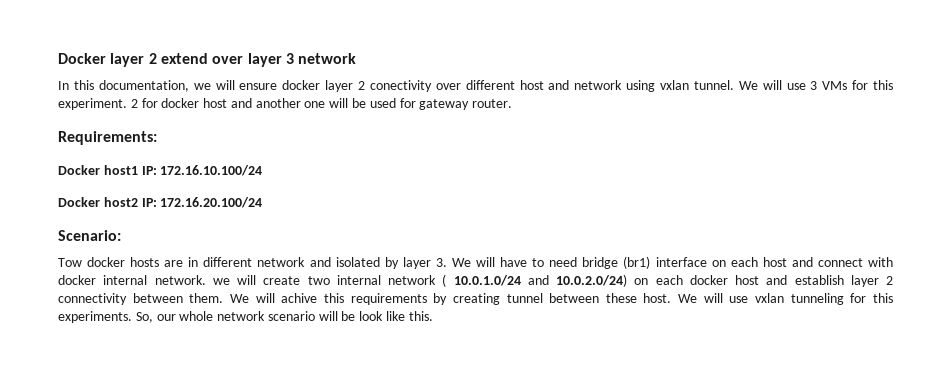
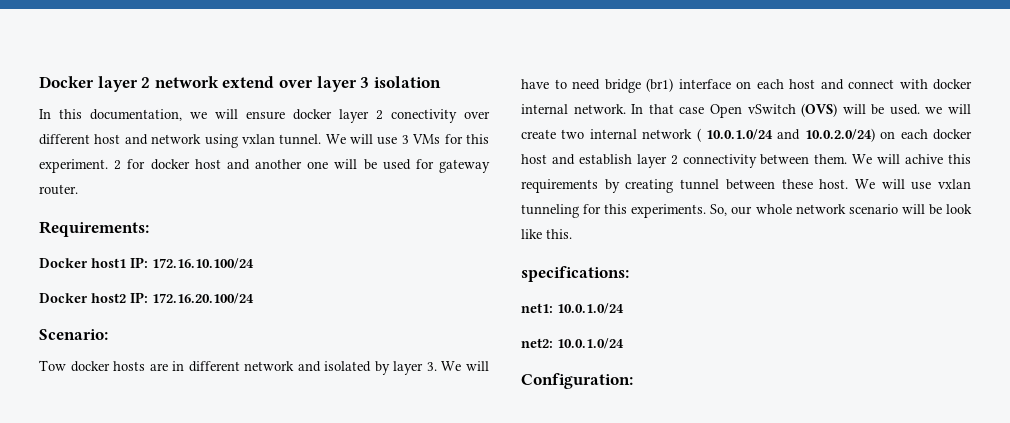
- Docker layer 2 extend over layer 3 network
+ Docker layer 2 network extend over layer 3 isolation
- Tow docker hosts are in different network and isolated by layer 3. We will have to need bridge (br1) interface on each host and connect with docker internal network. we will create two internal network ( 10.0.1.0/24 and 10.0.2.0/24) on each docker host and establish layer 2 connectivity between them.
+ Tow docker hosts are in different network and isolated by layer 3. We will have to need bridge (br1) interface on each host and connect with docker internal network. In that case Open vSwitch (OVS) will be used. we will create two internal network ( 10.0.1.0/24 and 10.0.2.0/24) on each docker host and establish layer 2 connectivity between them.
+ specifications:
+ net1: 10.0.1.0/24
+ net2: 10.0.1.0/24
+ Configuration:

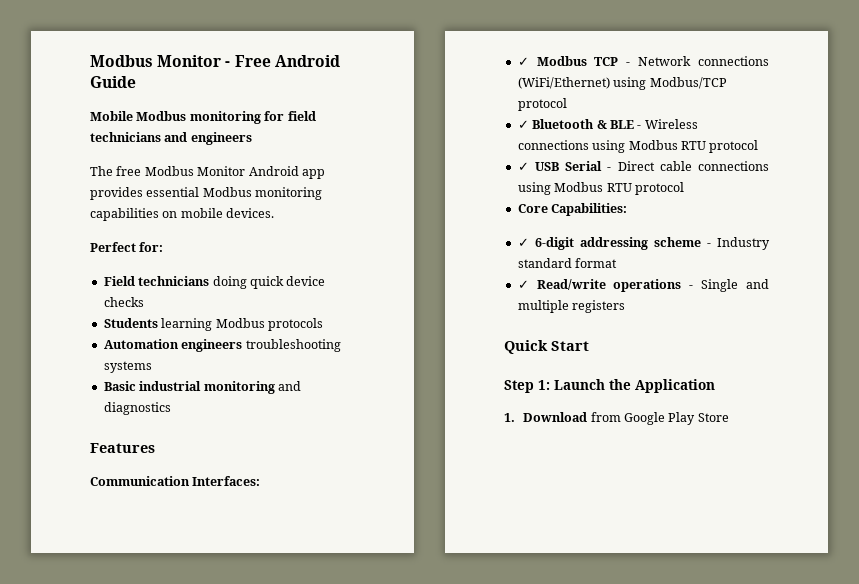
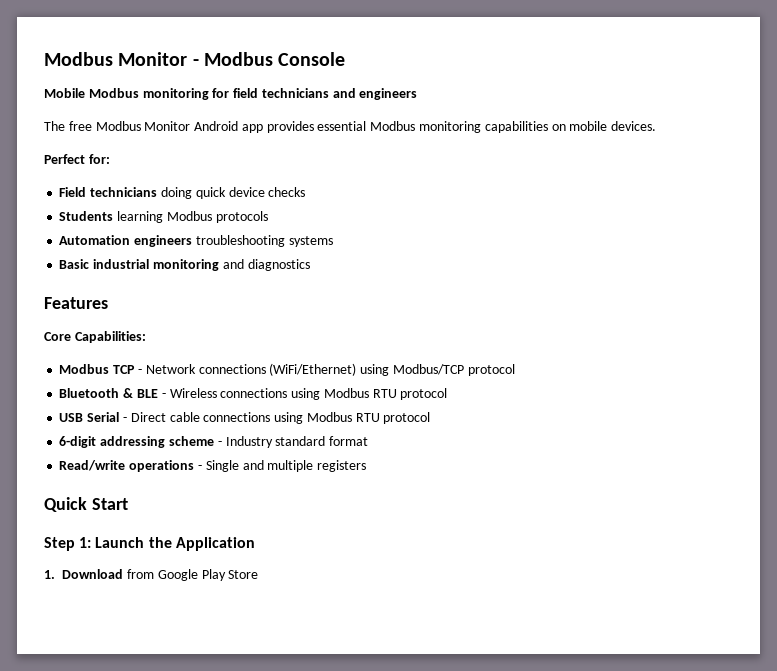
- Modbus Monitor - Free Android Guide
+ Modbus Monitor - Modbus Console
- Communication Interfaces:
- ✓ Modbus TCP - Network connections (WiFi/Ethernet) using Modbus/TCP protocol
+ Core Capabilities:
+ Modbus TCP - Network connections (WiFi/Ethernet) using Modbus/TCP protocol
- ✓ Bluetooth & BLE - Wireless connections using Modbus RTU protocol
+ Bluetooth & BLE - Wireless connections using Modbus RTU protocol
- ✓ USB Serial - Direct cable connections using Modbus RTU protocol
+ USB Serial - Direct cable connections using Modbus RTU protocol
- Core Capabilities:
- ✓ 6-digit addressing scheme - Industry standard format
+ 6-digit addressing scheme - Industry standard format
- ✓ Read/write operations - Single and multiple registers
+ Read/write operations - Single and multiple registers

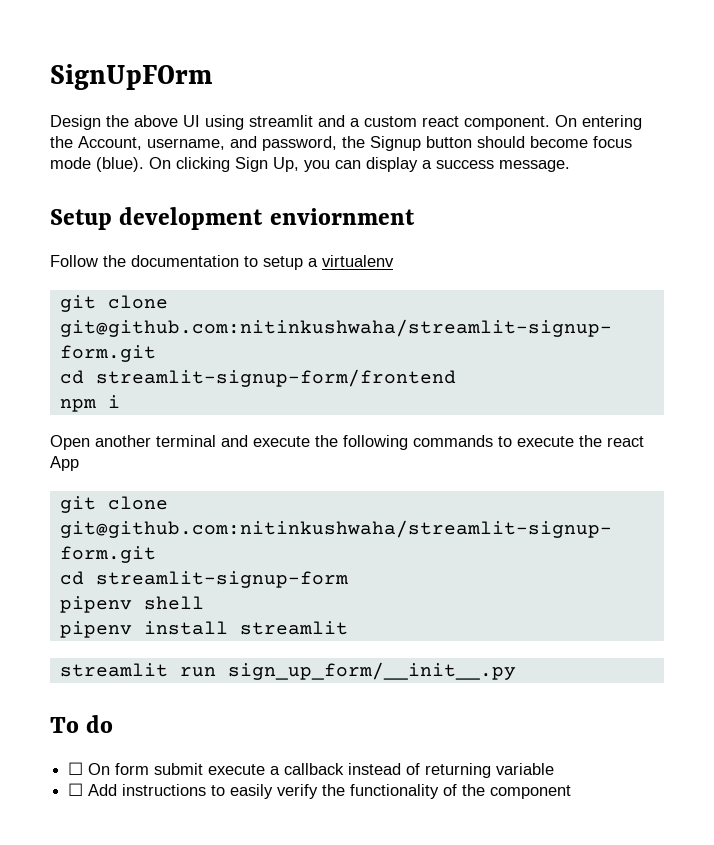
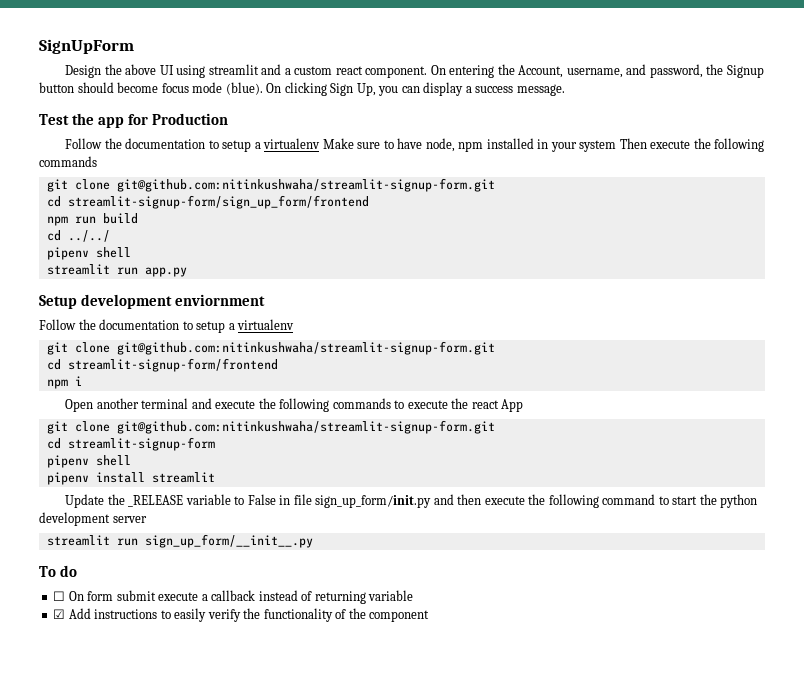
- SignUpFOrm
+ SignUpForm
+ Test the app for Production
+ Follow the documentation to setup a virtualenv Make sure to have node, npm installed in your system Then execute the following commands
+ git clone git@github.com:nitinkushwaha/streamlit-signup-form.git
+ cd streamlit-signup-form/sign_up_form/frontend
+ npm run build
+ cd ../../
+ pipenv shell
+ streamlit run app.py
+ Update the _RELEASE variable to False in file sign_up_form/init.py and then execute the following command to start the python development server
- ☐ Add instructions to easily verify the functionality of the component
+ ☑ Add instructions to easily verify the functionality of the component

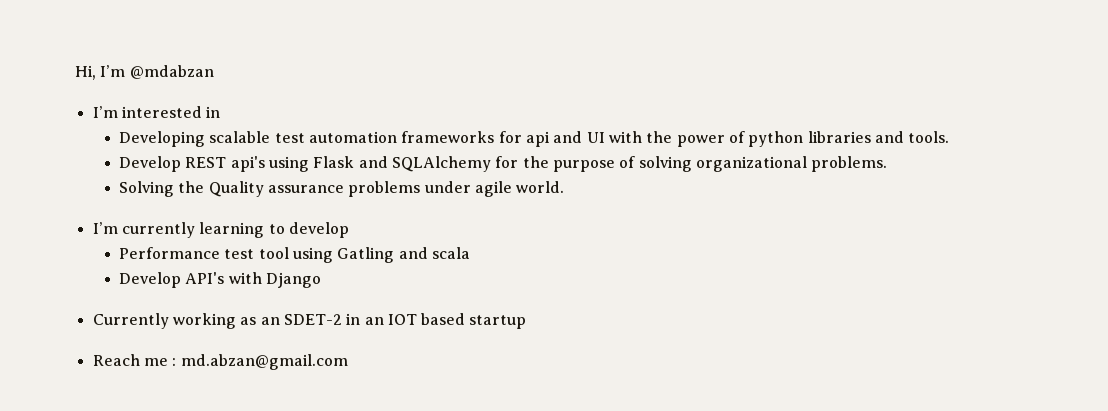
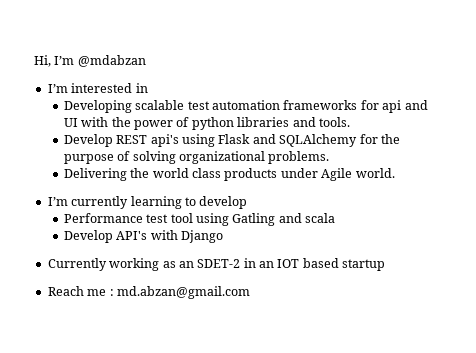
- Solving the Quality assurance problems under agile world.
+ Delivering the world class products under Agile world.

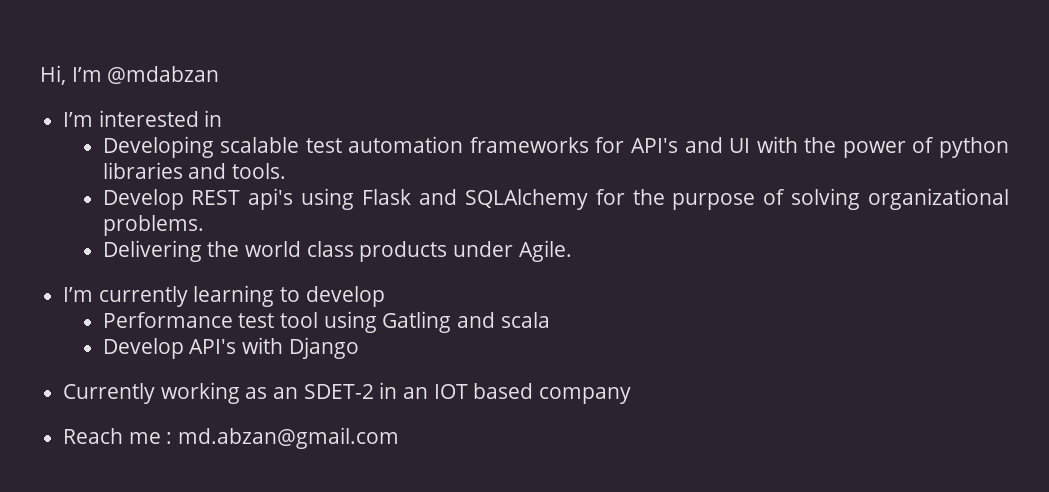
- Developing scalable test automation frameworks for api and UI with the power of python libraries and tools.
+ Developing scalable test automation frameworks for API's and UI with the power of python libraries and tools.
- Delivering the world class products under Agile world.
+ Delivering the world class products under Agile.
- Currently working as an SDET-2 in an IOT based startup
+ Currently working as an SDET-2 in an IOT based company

- - - - - - -

• _PROBLEM DESCRIPTION_: Hand back the records above exactly as they are, pictures excluded.

• _SOLUTION TO THIS TASK_:
- Docker layer 2 extend over layer 3 network
+ Docker layer 2 network extend over layer 3 isolation
- Tow docker hosts are in different network and isolated by layer 3. We will have to need bridge (br1) interface on each host and connect with docker internal network. we will create two internal network ( 10.0.1.0/24 and 10.0.2.0/24) on each docker host and establish layer 2 connectivity between them.
+ Tow docker hosts are in different network and isolated by layer 3. We will have to need bridge (br1) interface on each host and connect with docker internal network. In that case Open vSwitch (OVS) will be used. we will create two internal network ( 10.0.1.0/24 and 10.0.2.0/24) on each docker host and establish layer 2 connectivity between them.
+ specifications:
+ net1: 10.0.1.0/24
+ net2: 10.0.1.0/24
+ Configuration:

- Modbus Monitor - Free Android Guide
+ Modbus Monitor - Modbus Console
- Communication Interfaces:
- ✓ Modbus TCP - Network connections (WiFi/Ethernet) using Modbus/TCP protocol
+ Core Capabilities:
+ Modbus TCP - Network connections (WiFi/Ethernet) using Modbus/TCP protocol
- ✓ Bluetooth & BLE - Wireless connections using Modbus RTU protocol
+ Bluetooth & BLE - Wireless connections using Modbus RTU protocol
- ✓ USB Serial - Direct cable connections using Modbus RTU protocol
+ USB Serial - Direct cable connections using Modbus RTU protocol
- Core Capabilities:
- ✓ 6-digit addressing scheme - Industry standard format
+ 6-digit addressing scheme - Industry standard format
- ✓ Read/write operations - Single and multiple registers
+ Read/write operations - Single and multiple registers

- SignUpFOrm
+ SignUpForm
+ Test the app for Production
+ Follow the documentation to setup a virtualenv Make sure to have node, npm installed in your system Then execute the following commands
+ git clone git@github.com:nitinkushwaha/streamlit-signup-form.git
+ cd streamlit-signup-form/sign_up_form/frontend
+ npm run build
+ cd ../../
+ pipenv shell
+ streamlit run app.py
+ Update the _RELEASE variable to False in file sign_up_form/init.py and then execute the following command to start the python development server
- ☐ Add instructions to easily verify the functionality of the component
+ ☑ Add instructions to easily verify the functionality of the component

- Solving the Quality assurance problems under agile world.
+ Delivering the world class products under Agile world.

- Developing scalable test automation frameworks for api and UI with the power of python libraries and tools.
+ Developing scalable test automation frameworks for API's and UI with the power of python libraries and tools.
- Delivering the world class products under Agile world.
+ Delivering the world class products under Agile.
- Currently working as an SDET-2 in an IOT based startup
+ Currently working as an SDET-2 in an IOT based company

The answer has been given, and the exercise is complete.